Abstract

After a brief account of the uncertainty of medicine in early modern thought, this paper focuses on two supple, sophisticated accounts of medicine by 'non-medical' writers--Michel de Montaigne's views of medical theory and medical practice and Francis Bacon's proposals for renovating both--in which the claims of individual sufferers are set against the normativity of medicine as a whole. From around 1500 to around 1680, in the common ensemble of both learned and popular invective, medicine was disparaged as poor philosophy and worse practice, even as the 'lowest of professions'. In remarkably broad, elegant interventions, Montaigne argues that medicine is based on 'examples and experience' (and 'so is my opinion', he adds), impugning its universalizing claims with the tractable experience of his own embodiment, with his own historia and consilium, while Francis Bacon enlists dietetics, Hippocratic case-taking and medical history in his broad programme for the reform of medicine.
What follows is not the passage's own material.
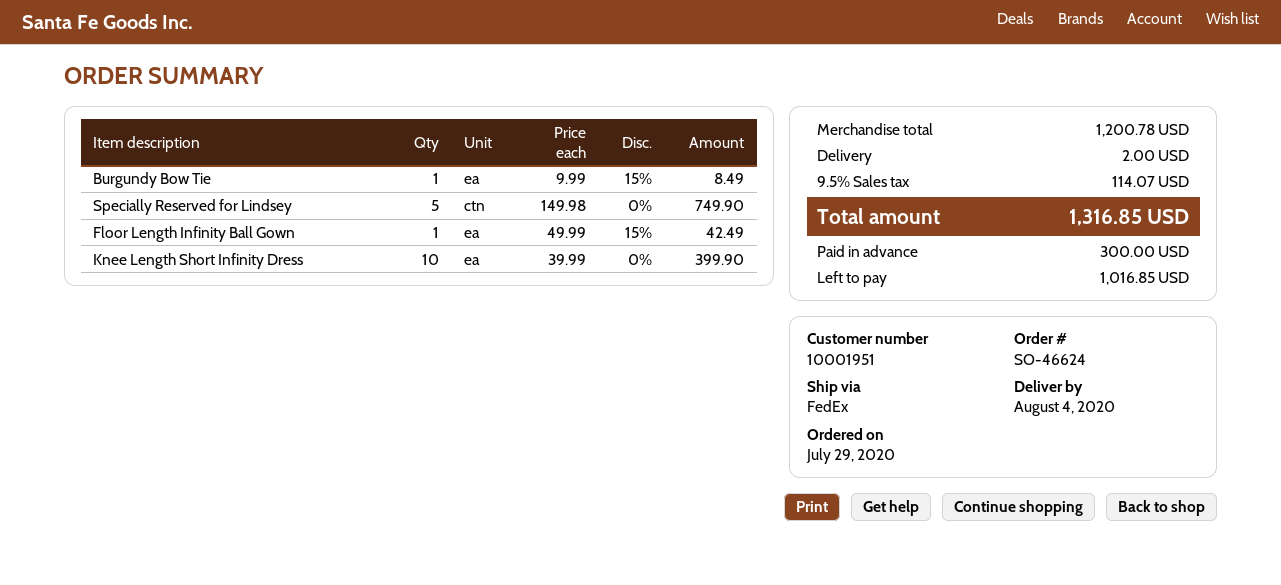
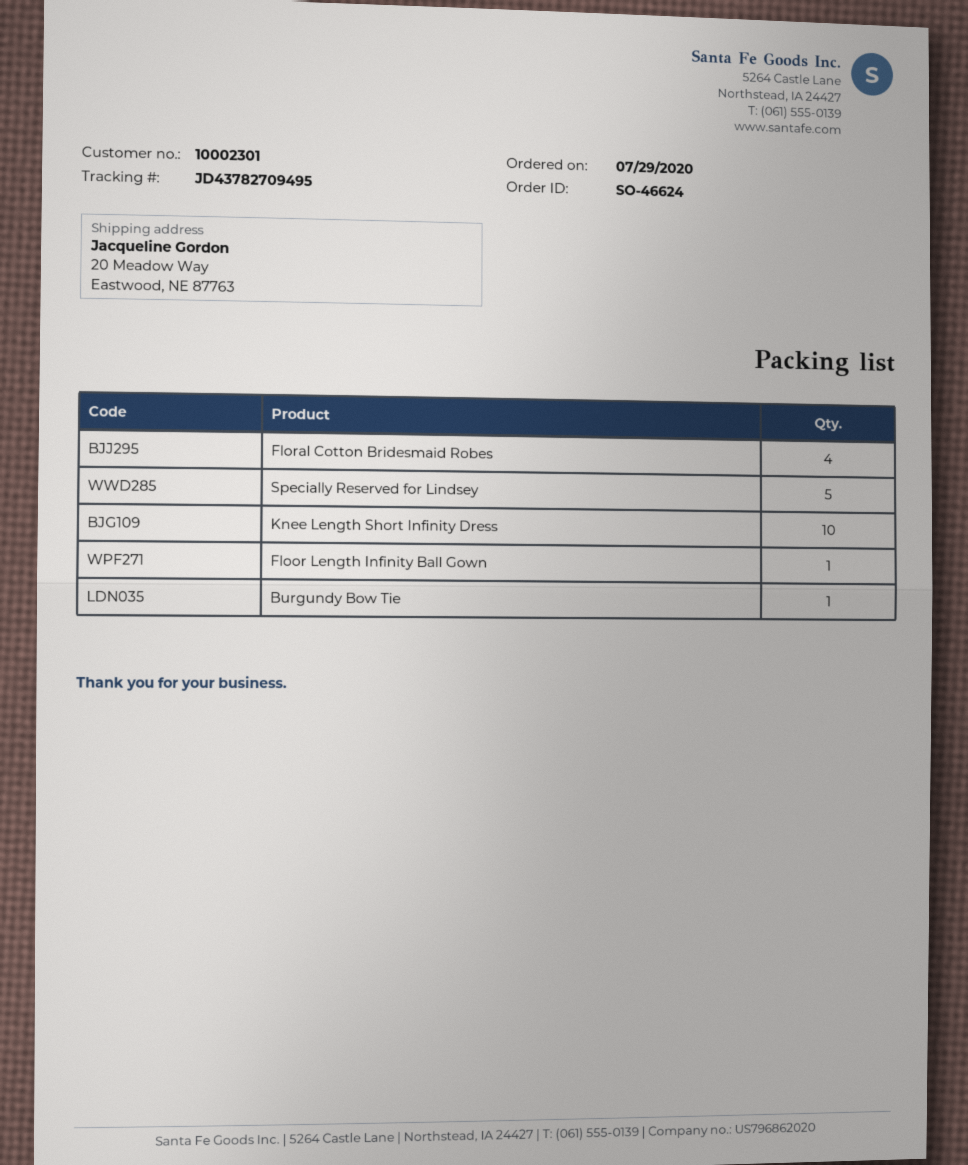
customer number: 10001951 -> 10002301
Floral Cotton Bridesmaid Robes: none -> 4

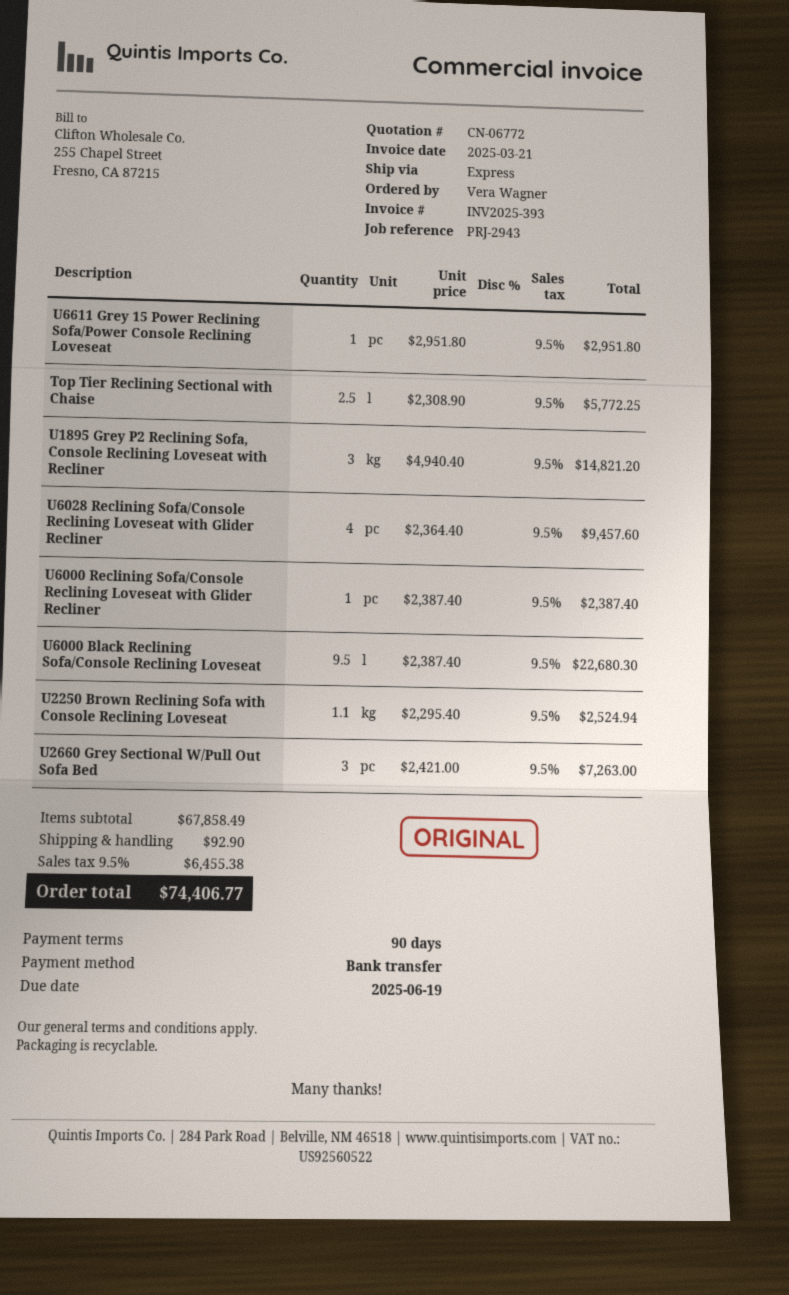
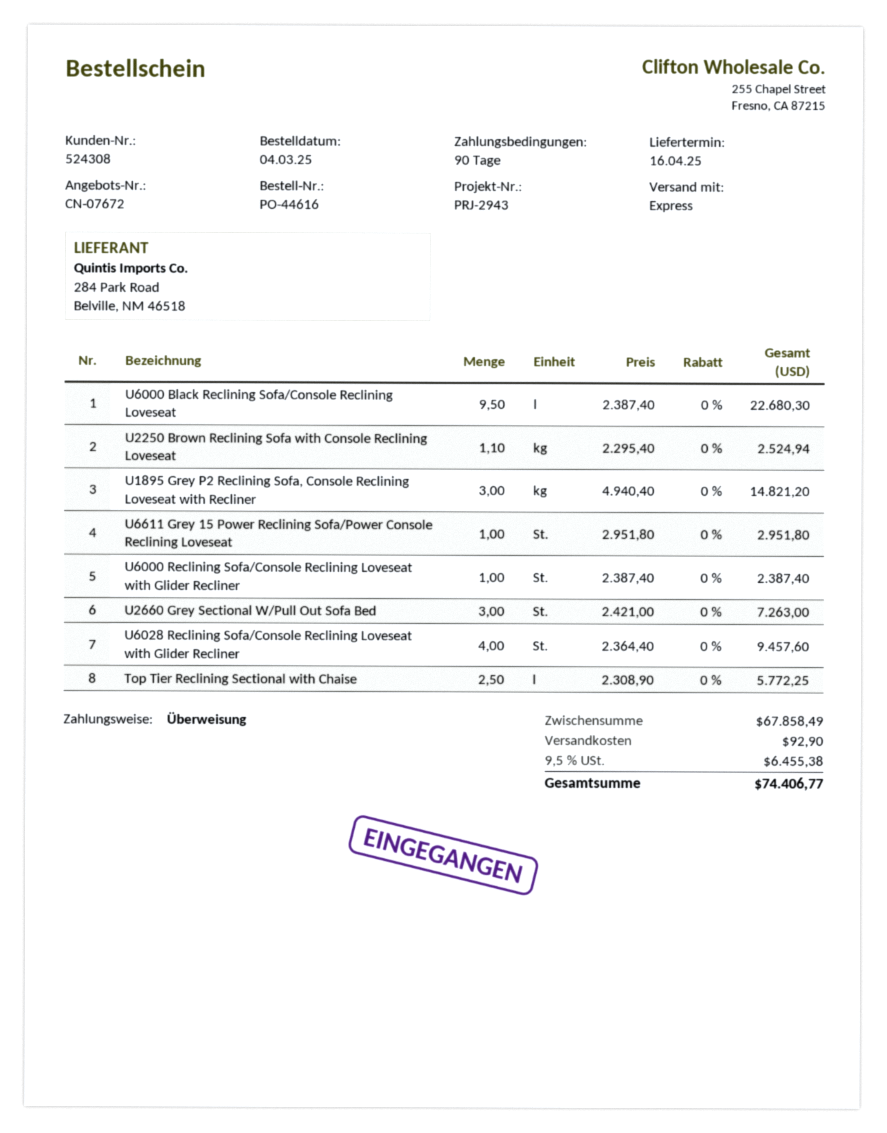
quote number: CN-06772 -> CN-07672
He more or less accepts Montaigne's argument for particularity in medical theory and practice, but presses the particular into service in his reformist programme. Like many sixteenth- and early seventeenth-century scholars and physicians frustrated with Galenic methods and models, both turn to Hippocratic practice and to hygiene and dietetics as salves for an ailing discipline. Finally, I argue that both writers enquire into viable means for inflecting learned medicine with particular experience, and both settle on rhetorical tools - analogy and exemplarity - as the means by which universalized medical models might be particularized or reformed.